A Taste of the Mediterranean: Top 10 Herbs and Spices
Basil may be your best friend as you age and your joints succumb to arthritis and inflammation.
Basil contains an essential oil, eugenol, that blocks the enzymes that cause swelling. Basil also contains powerful flavonoids such as zeaxanthin, which protects your eyes from UV rays and can help slow age-related macular disease.
Basil is best (and most commonly) used fresh for the fullest flavor and clove scent. Also, cooking and drying destroy basil’s flavor.
The Mediterranean diet loves cilantro, which is rich in phytonutrients.
The Spanish word for coriander, cilantro specifically refers to the leaves on the coriander plant. Use it to add a punch of flavor and crisp texture to salads, bean dishes, soups, and salsas. In Spain, cilantro is often blended into sauces made to accompany meat and fish dishes. In America, too, sales of cilantro rise over Super Bowl weekend and Cinco de Mayo, times when guacamole and salsas are popular.
Cinnamon — available in stick or powdered form — has been found in research to help people with diabetes control their blood glucose levels.

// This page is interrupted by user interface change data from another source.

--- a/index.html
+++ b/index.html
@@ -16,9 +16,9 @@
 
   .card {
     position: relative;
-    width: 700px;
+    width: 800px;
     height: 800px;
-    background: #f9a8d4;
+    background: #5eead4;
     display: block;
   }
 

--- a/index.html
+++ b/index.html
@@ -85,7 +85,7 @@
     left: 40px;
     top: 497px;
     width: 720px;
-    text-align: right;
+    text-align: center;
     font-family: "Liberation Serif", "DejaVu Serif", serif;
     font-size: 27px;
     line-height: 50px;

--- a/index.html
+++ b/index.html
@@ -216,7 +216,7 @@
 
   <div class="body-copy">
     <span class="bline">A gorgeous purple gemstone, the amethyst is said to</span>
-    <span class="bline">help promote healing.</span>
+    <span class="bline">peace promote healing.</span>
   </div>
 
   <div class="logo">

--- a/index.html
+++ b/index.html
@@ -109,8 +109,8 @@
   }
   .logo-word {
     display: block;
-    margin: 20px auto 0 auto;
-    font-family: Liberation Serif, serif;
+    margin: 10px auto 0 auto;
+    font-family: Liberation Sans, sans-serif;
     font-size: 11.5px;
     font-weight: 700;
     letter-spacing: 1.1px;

Cinnamon also has anti-clotting and anti-inflammatory properties due to its compound coumarin.
You may automatically associate cinnamon as the go-to spice when you’re making sweet baked goods like coffee cake, cinnamon rolls, puddings, or baked apples. Maybe you sprinkle it atop fruit or add it to your oatmeal. The same is true in Mediterranean cuisine: Consider the traditional dessert baklava a case in point. But in the Mediterranean, cinnamon is used in more savory dishes, as well, such as a Moroccan rub for a meat dish.
Commonly found in traditional Greek tzatziki, or yogurt sauce, dill is a great source of antioxidants and calcium (about 60 mg per ounce), helping reduce your risk for bone-related disease.

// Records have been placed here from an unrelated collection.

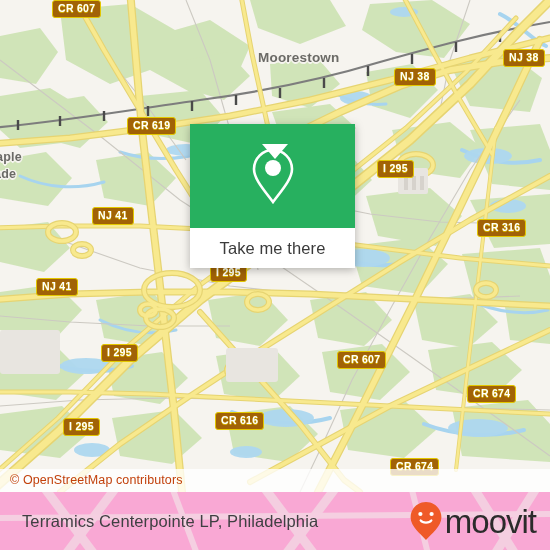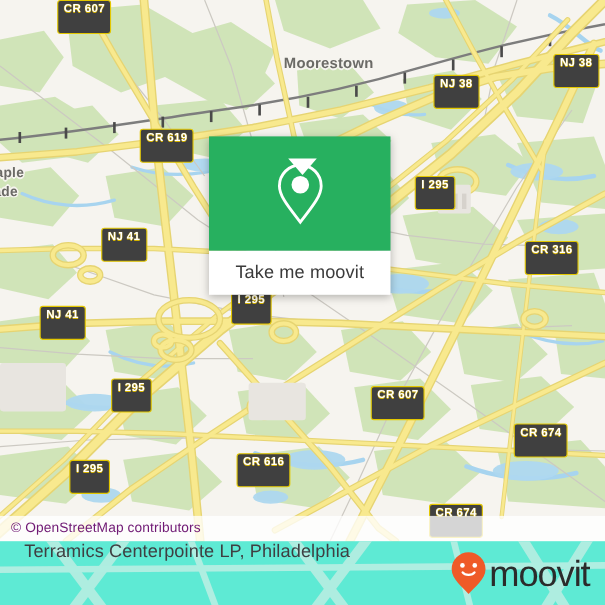--- a/index.html
+++ b/index.html
@@ -39,7 +39,7 @@
   
   .shield {
     position: absolute;
-    background: #404040;
+    background: #a16207;
     border: 1.6px solid #e3c700;
     border-radius: 3px;
     color: #ffffff;
@@ -47,7 +47,7 @@
     font-size: 10.5px;
     font-weight: 700;
     letter-spacing: .3px;
-    padding: 2px 5px 16px 5px;
+    padding: 2px 5px 3px 5px;
     line-height: 1;
     white-space: nowrap;
     text-shadow: 0 0 1px #caa800, 0 1px 0 #d6b400;

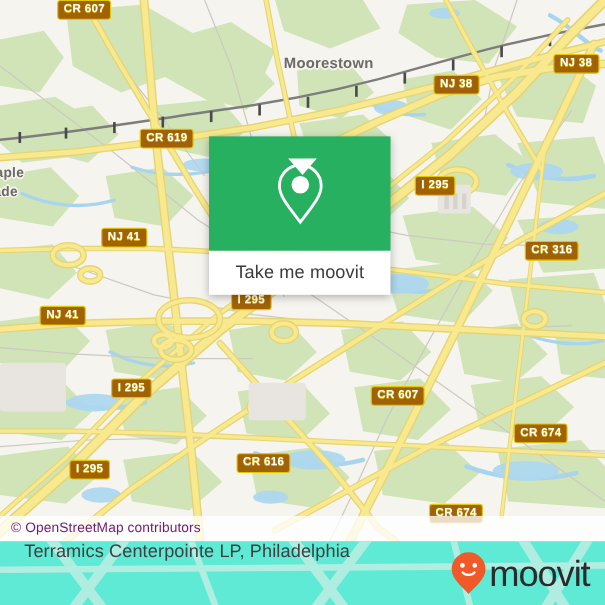--- a/index.html
+++ b/index.html
@@ -367,7 +367,7 @@
         </svg>
       </div>
       <div class="popup-bottom">
-        <span class="popup-label">Take me moovit</span>
+        <span class="popup-label">Take me there</span>
       </div>
     </div>
     <div class="popup-tail"></div>

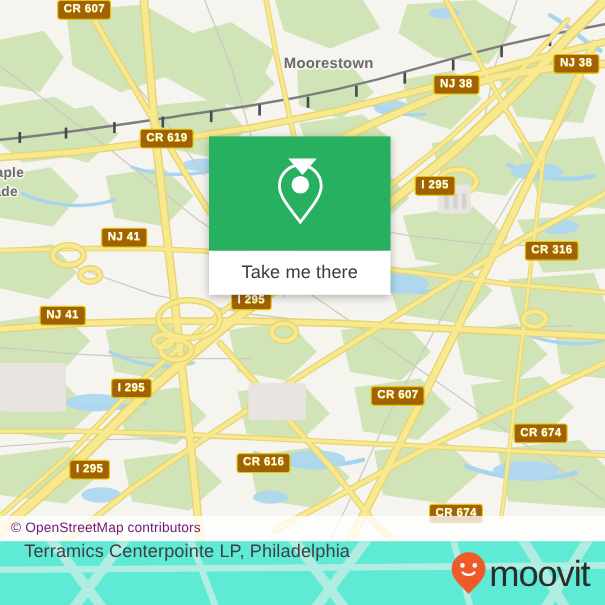--- a/index.html
+++ b/index.html
@@ -62,7 +62,7 @@
     padding: 4px 0 5px 10px;
     font-family: "Liberation Sans", sans-serif;
     font-size: 12.5px;
-    color: #701a75;
+    color: #c2410c;
     letter-spacing: .1px;
   }
 

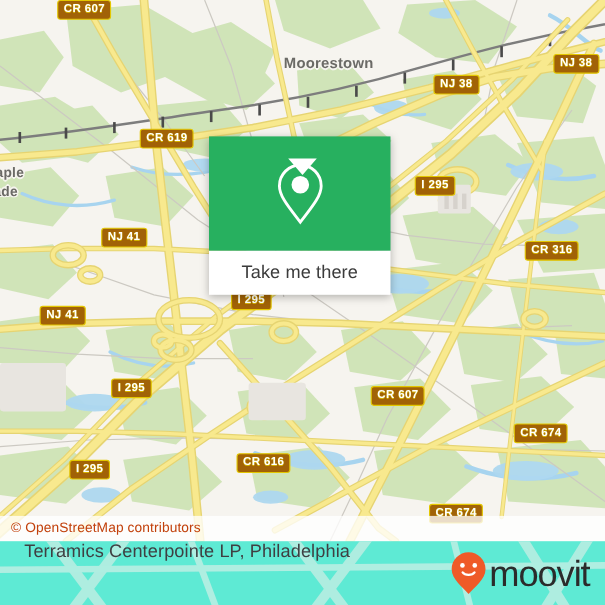--- a/index.html
+++ b/index.html
@@ -104,8 +104,8 @@
     position: absolute;
     left: 0; top: 492px;
     width: 550px; height: 58px;
-    background: #5eead4;
-    display: flex; 
+    background: #f9a8d4;
+    display: flex; align-items: center;
     overflow: hidden;
   }
   .footer-watermark {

If you’re worried about how and when to use dill, just relax! An agent in dill weed called carvone has a calming effect and may help reduce intestinal distress, too.
Garlic comes in many forms — fresh as a clove, dried, minced, and in powder — and has been found to have a multitude of health benefits, too!
Worried about bad breath? Research out of UCLA found that taking 1,200 mg of aged garlic extract per day can be a powerful barrier to plaque build-up, can help reduce cholesterol and blood pressure, and can lower the risk for cardiac events and heart disease.
Also, the phytonutrients responsible for garlic’s odor, allicin and dialyll disulphide, have antibacterial and antiviral properties that can help protect against infections, ranging from the common cold to cancer.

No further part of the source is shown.